А раз так, то на кой, изъясните мне, хрен, а Корнеич выскажется еще более грубо и зримо…
– И выскажусь! – не раздумывая, поддержал Корнеич. – Вам, может, без привычки, а мы все эти выражения еще в люльке знали. Ей-богу. У нас девки дырки себе проковыривали, а мы слова из мамкиной титьки сосали.
– Ф-фу, Константин Корнеич! – возмутилась Анжелина Четвертинкина. – Сколько знаю, стоит вам принять сверх пятисот, или вам рот затыкать, или себе уши.
– Да ты сама-то в девицах до четвертого хотя бы класса дотерпела, ай нет? – помутневшими карими, с прозеленью глазами уставился на нее Корнеич. – А про пятьсот зря болтаешь. Мы с Федей уже два литра оприходовали.
…оплачивать возможное литературное долгожительство нищетой, скорбями, болезнями, безвременной смертью? Для чего выметать окурки и прочий сор за молодыми людьми, мнящими себя гениями? Ходить по издательствам с протянутой рукой? Неприкаянной тенью бродить в писательском буфете, надеясь, что хоть одна сытая и пьяная харя из уважения к твоим текстам поднесет тебе рюмочку и черный хлеб с килькой на закуску?
Шурик услышал о рюмочке, и в тот же миг она оказалась в руке Анатолия Борисовича.
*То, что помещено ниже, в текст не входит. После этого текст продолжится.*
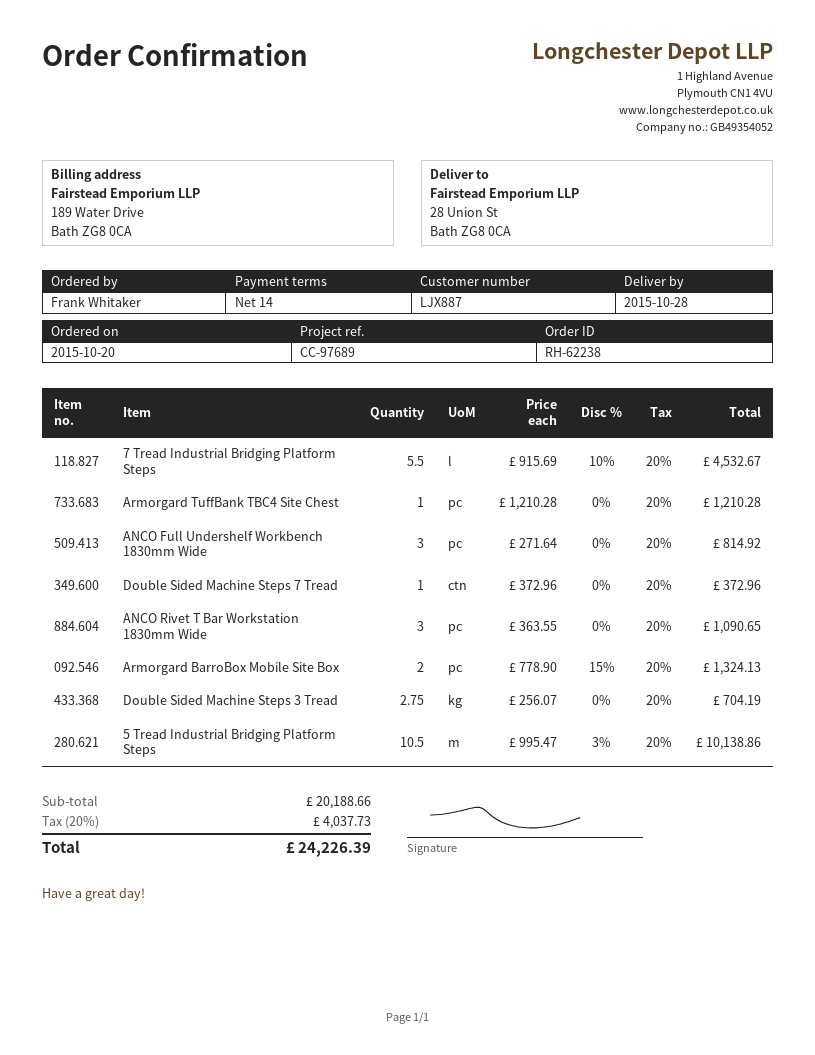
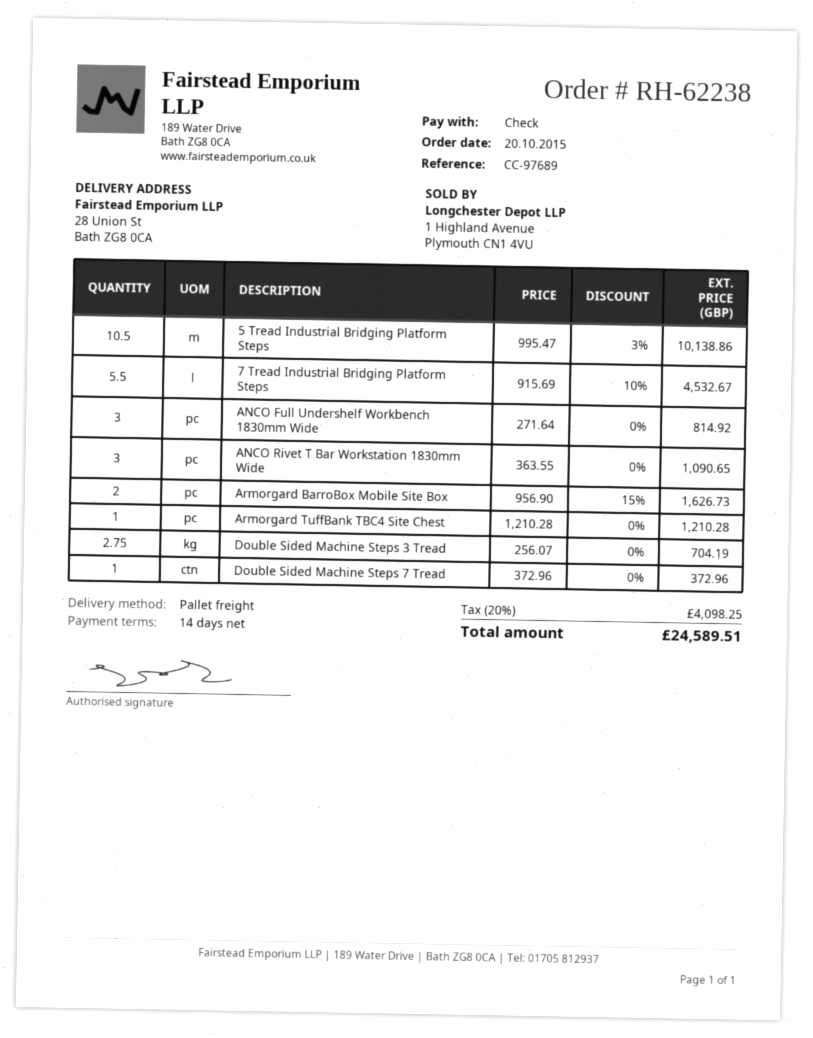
Armorgard BarroBox Mobile Site Box: 2 x 778.90 - 15% = 1324.13 -> 2 x 956.90 - 15% = 1626.73
tax: 20% = 4037.73 -> 20% = 4098.25
total: 24226.39 -> 24589.51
– Вот только килька… – тонтон-макут замялся. – Промашка вышла, не взяли. Да как-то ни к чему она к коньяку-то, Анатоль Борисыч.
– Все прекрасно, друг мой, – рассеянно отвечал герой труда, поглядывая, между прочим, на часы. – Н-н-да-а… А ведь скоро и в путь. Килька, мой друг, это неразлучная спутница моей молодости, я ее с тех пор не выношу.